You are asked to reproduce the listing exactly and to omit its pictures.

Extracted records.
Content starts

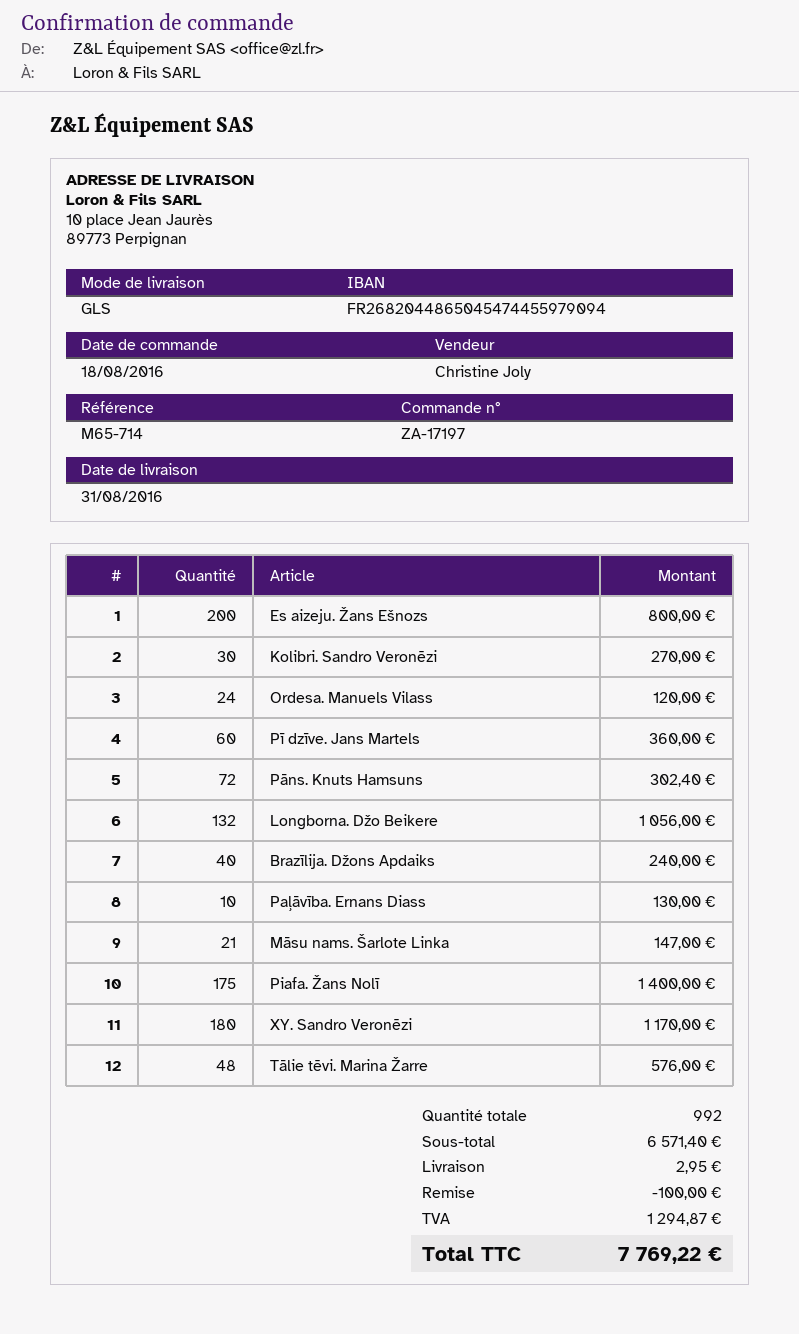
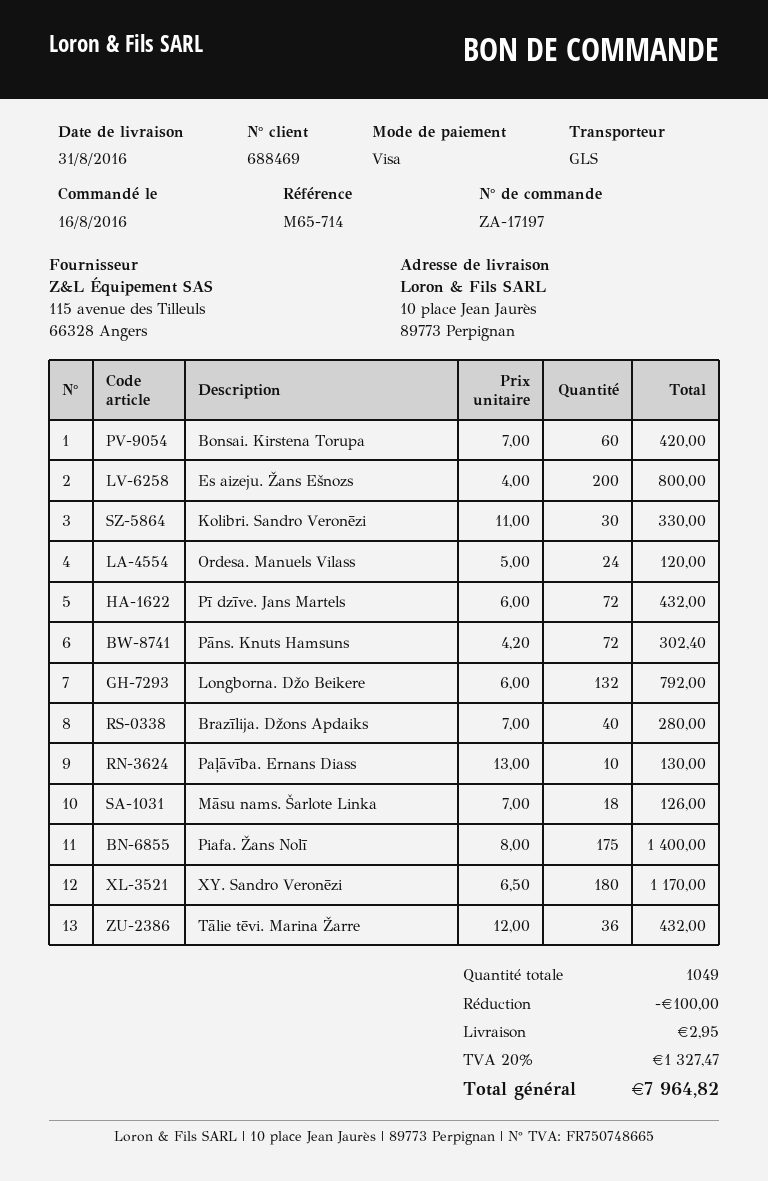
order date: 2016-08-18 -> 2016-08-16
Kolibri. Sandro Veronēzi: 30 for 270.00 -> 30 for 330.00
Pī dzīve. Jans Martels: 60 for 360.00 -> 72 for 432.00
Longborna. Džo Beikere: 132 for 1056.00 -> 132 for 792.00
Brazīlija. Džons Apdaiks: 40 for 240.00 -> 40 for 280.00
Māsu nams. Šarlote Linka: 21 for 147.00 -> 18 for 126.00
Tālie tēvi. Marina Žarre: 48 for 576.00 -> 36 for 432.00
Bonsai. Kirstena Torupa: none -> 60 for 420.00
total quantity: 992 -> 1049
tax: 1294.87 -> 1327.47
total: 7769.22 -> 7964.82

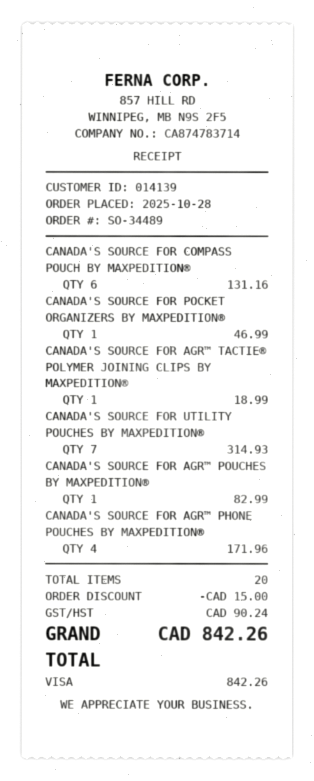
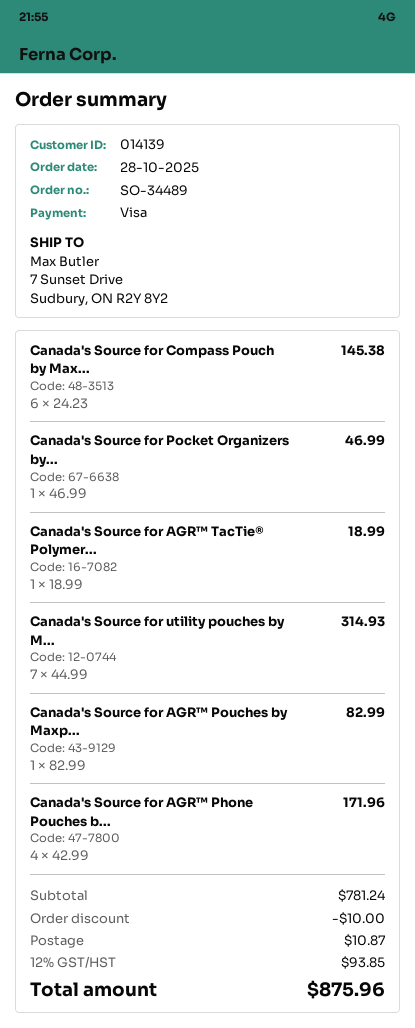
CANADA'S SOURCE FOR COMPASS POUCH BY MAXPEDITION®: 6 for 131.16 -> 6 for 145.38
discount: 15.00 -> 10.00
shipping: none -> 10.87
tax: 90.24 -> 93.85
total: 842.26 -> 875.96

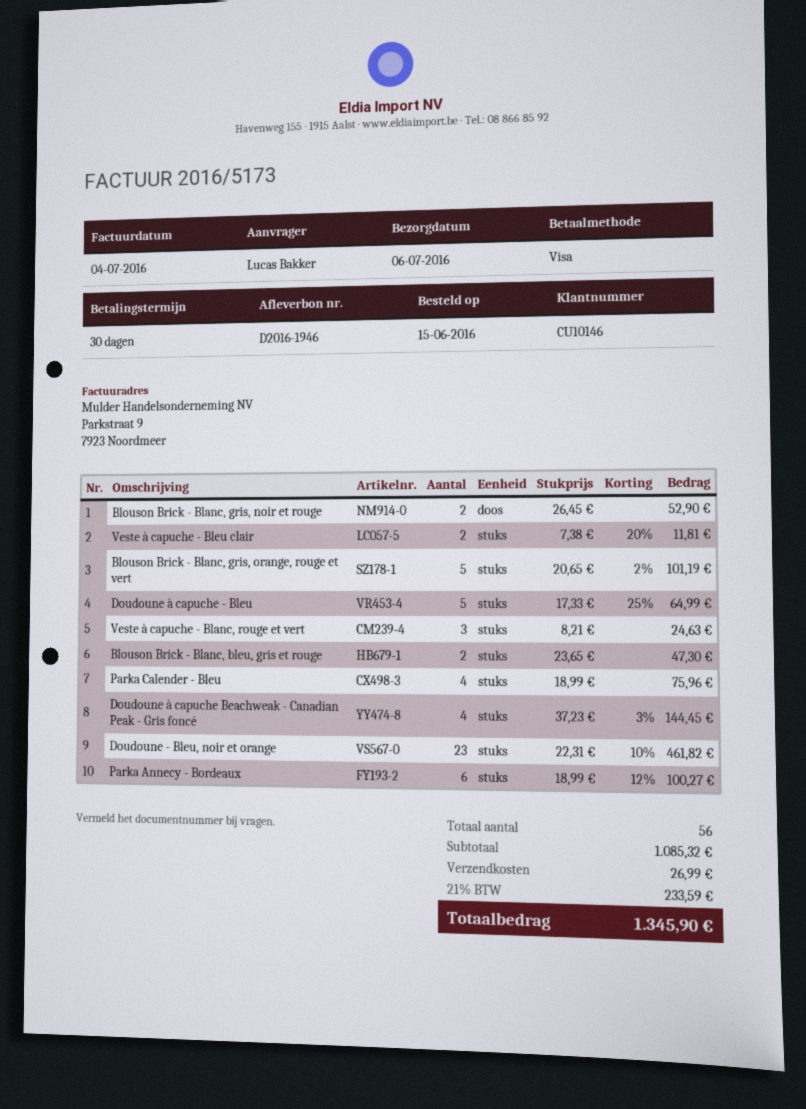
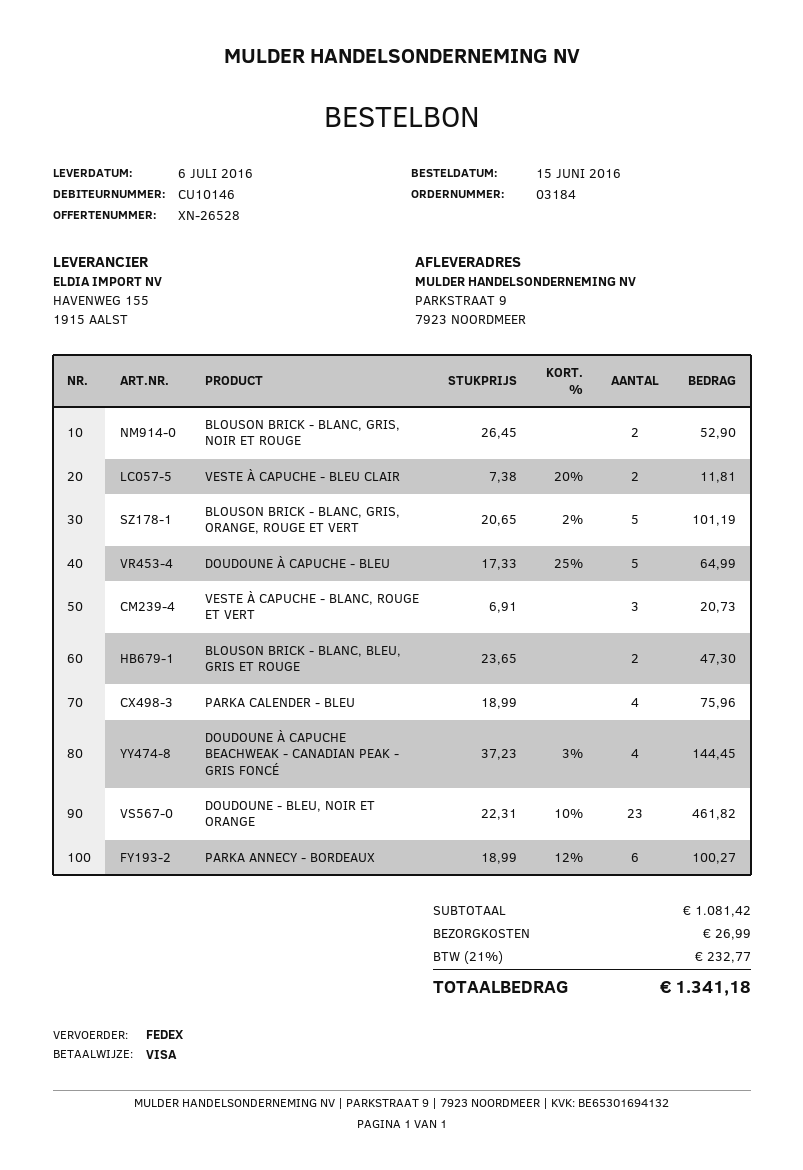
Veste à capuche - Blanc, rouge et vert: 3 x 8.21 = 24.63 -> 3 x 6.91 = 20.73
subtotal: 1085.32 -> 1081.42
tax: 21% = 233.59 -> 21% = 232.77
total: 1345.90 -> 1341.18

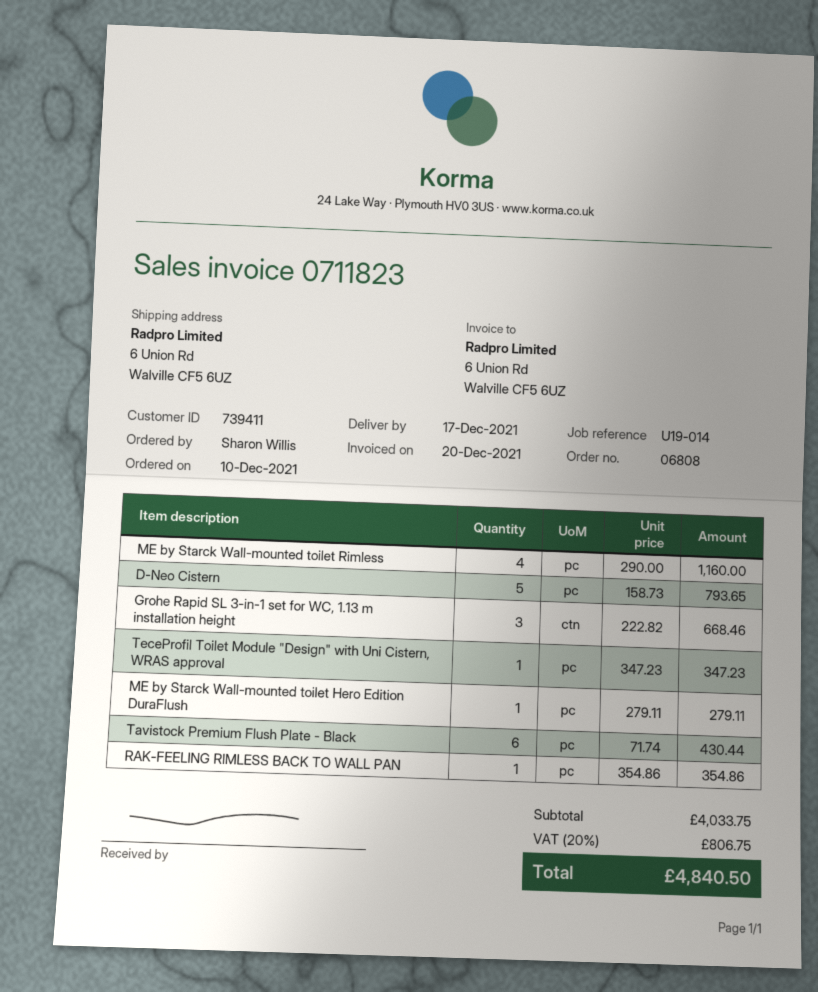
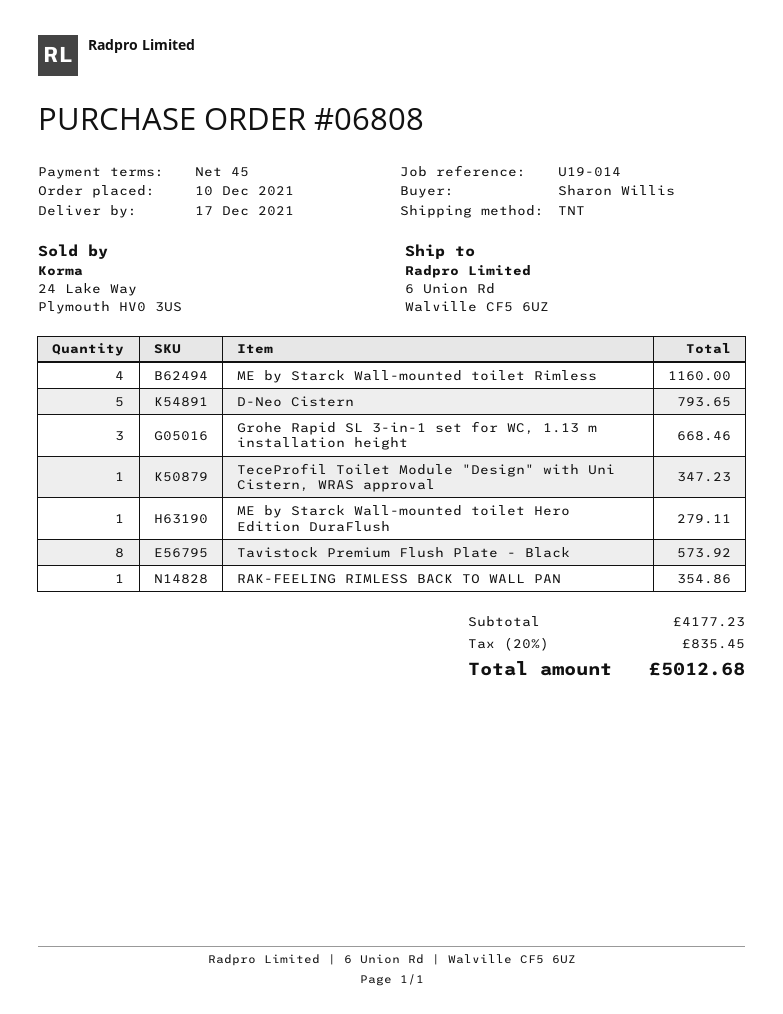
Tavistock Premium Flush Plate - Black: 6 for 430.44 -> 8 for 573.92
subtotal: 4033.75 -> 4177.23
tax: 20% = 806.75 -> 20% = 835.45
total: 4840.50 -> 5012.68

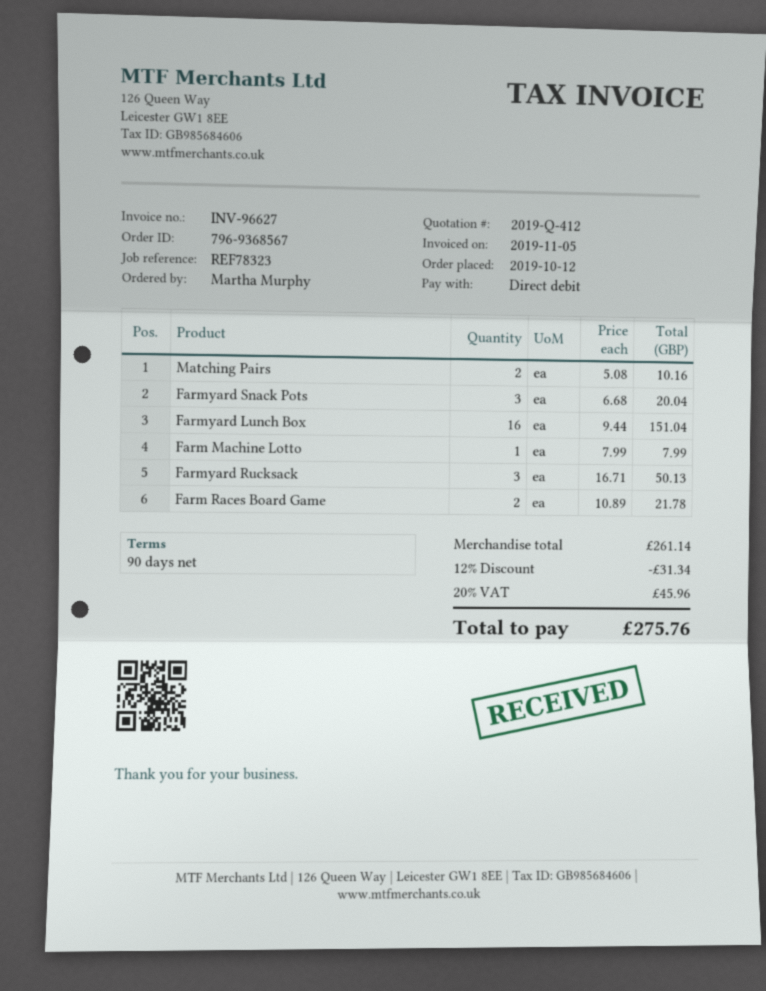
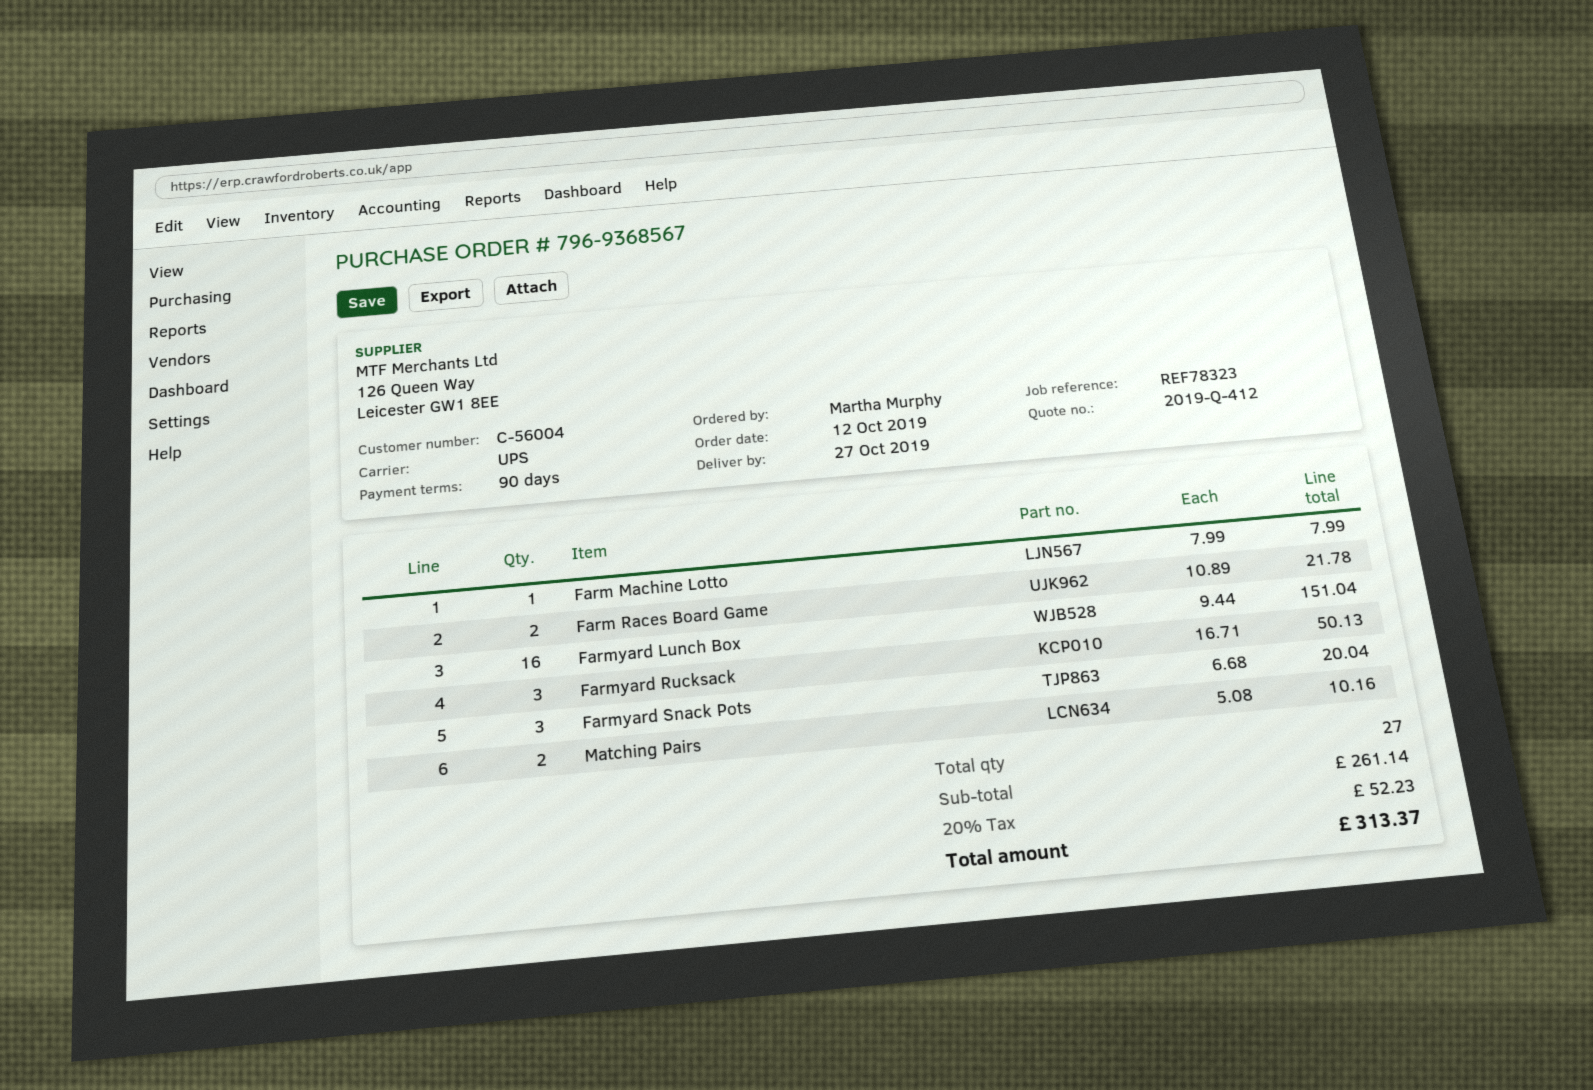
discount: 12% = 31.34 -> none
tax: 20% = 45.96 -> 20% = 52.23
total: 275.76 -> 313.37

Content ends

Solution to the problem.
order date: 2016-08-18 -> 2016-08-16
Kolibri. Sandro Veronēzi: 30 for 270.00 -> 30 for 330.00
Pī dzīve. Jans Martels: 60 for 360.00 -> 72 for 432.00
Longborna. Džo Beikere: 132 for 1056.00 -> 132 for 792.00
Brazīlija. Džons Apdaiks: 40 for 240.00 -> 40 for 280.00
Māsu nams. Šarlote Linka: 21 for 147.00 -> 18 for 126.00
Tālie tēvi. Marina Žarre: 48 for 576.00 -> 36 for 432.00
Bonsai. Kirstena Torupa: none -> 60 for 420.00
total quantity: 992 -> 1049
tax: 1294.87 -> 1327.47
total: 7769.22 -> 7964.82

CANADA'S SOURCE FOR COMPASS POUCH BY MAXPEDITION®: 6 for 131.16 -> 6 for 145.38
discount: 15.00 -> 10.00
shipping: none -> 10.87
tax: 90.24 -> 93.85
total: 842.26 -> 875.96

Veste à capuche - Blanc, rouge et vert: 3 x 8.21 = 24.63 -> 3 x 6.91 = 20.73
subtotal: 1085.32 -> 1081.42
tax: 21% = 233.59 -> 21% = 232.77
total: 1345.90 -> 1341.18

Tavistock Premium Flush Plate - Black: 6 for 430.44 -> 8 for 573.92
subtotal: 4033.75 -> 4177.23
tax: 20% = 806.75 -> 20% = 835.45
total: 4840.50 -> 5012.68

discount: 12% = 31.34 -> none
tax: 20% = 45.96 -> 20% = 52.23
total: 275.76 -> 313.37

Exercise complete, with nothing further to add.